Down to the last line, print the data that follows exactly, without its pictures.

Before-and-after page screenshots
☆ ☆ ☆ ☆

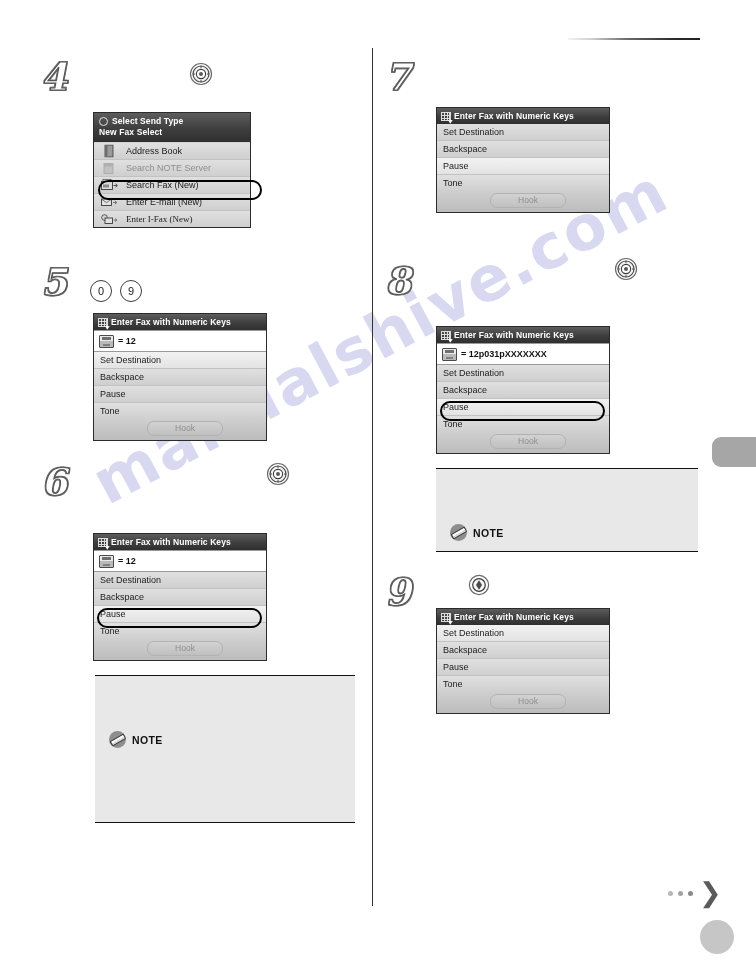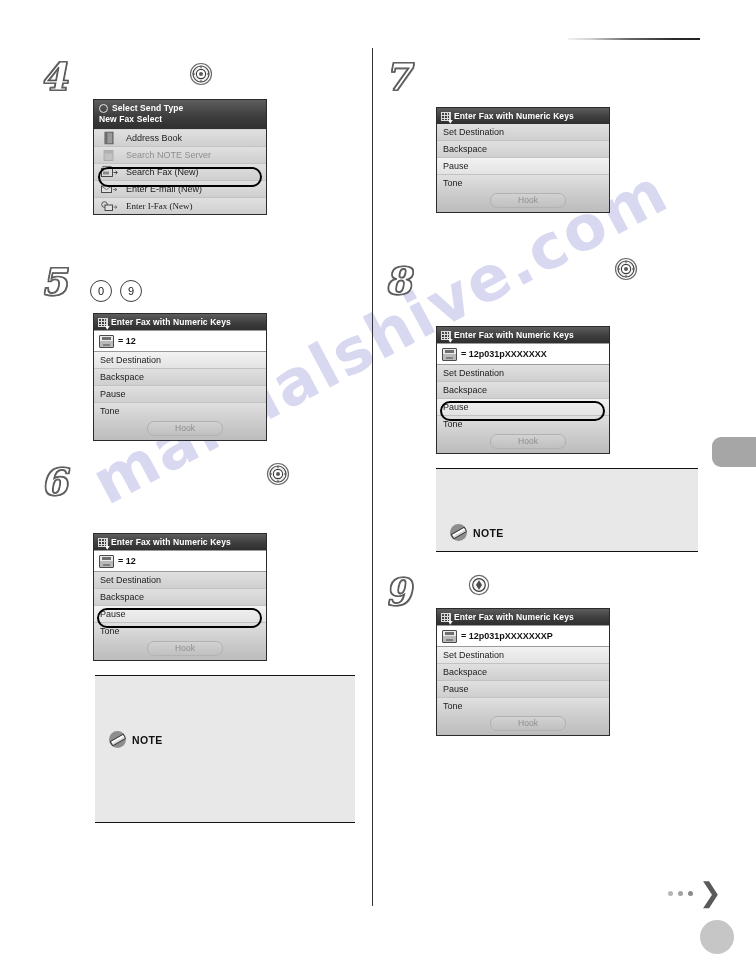--- a/index.html
+++ b/index.html
@@ -380,7 +380,7 @@
       </svg>
     </div>
 
-    <div class="lcd" style="left:93px; top:99px; width:174px;">
+    <div class="lcd" style="left:93px; top:112px; width:158px;">
       <div class="lcd-title two-line">
         <div class="tline1">
           <span class="title-ico ico-circle"></span>

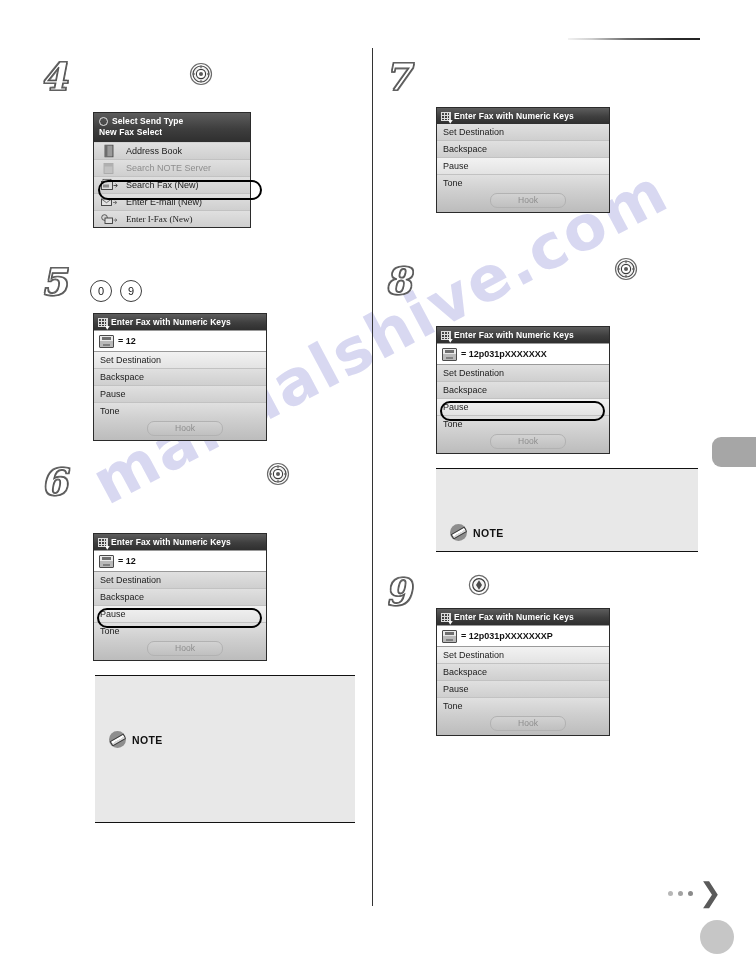--- a/index.html
+++ b/index.html
@@ -657,10 +657,6 @@
         <span class="title-ico ico-keys"></span>
         <span>Enter Fax with Numeric Keys</span>
       </div>
-      <div class="lcd-field">
-        <span class="fax-ico"></span>
-        <span>= 12p031pXXXXXXXP</span>
-      </div>
       <div class="lcd-list">
         <div class="lcd-scroll">
           <div class="thumb" style="top:0; height:80%;"></div>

☆ ☆ ☆ ☆

— Exercise result —
--- a/index.html
+++ b/index.html
@@ -380,7 +380,7 @@
       </svg>
     </div>
 
-    <div class="lcd" style="left:93px; top:99px; width:174px;">
+    <div class="lcd" style="left:93px; top:112px; width:158px;">
       <div class="lcd-title two-line">
         <div class="tline1">
           <span class="title-ico ico-circle"></span>

--- a/index.html
+++ b/index.html
@@ -657,10 +657,6 @@
         <span class="title-ico ico-keys"></span>
         <span>Enter Fax with Numeric Keys</span>
       </div>
-      <div class="lcd-field">
-        <span class="fax-ico"></span>
-        <span>= 12p031pXXXXXXXP</span>
-      </div>
       <div class="lcd-list">
         <div class="lcd-scroll">
           <div class="thumb" style="top:0; height:80%;"></div>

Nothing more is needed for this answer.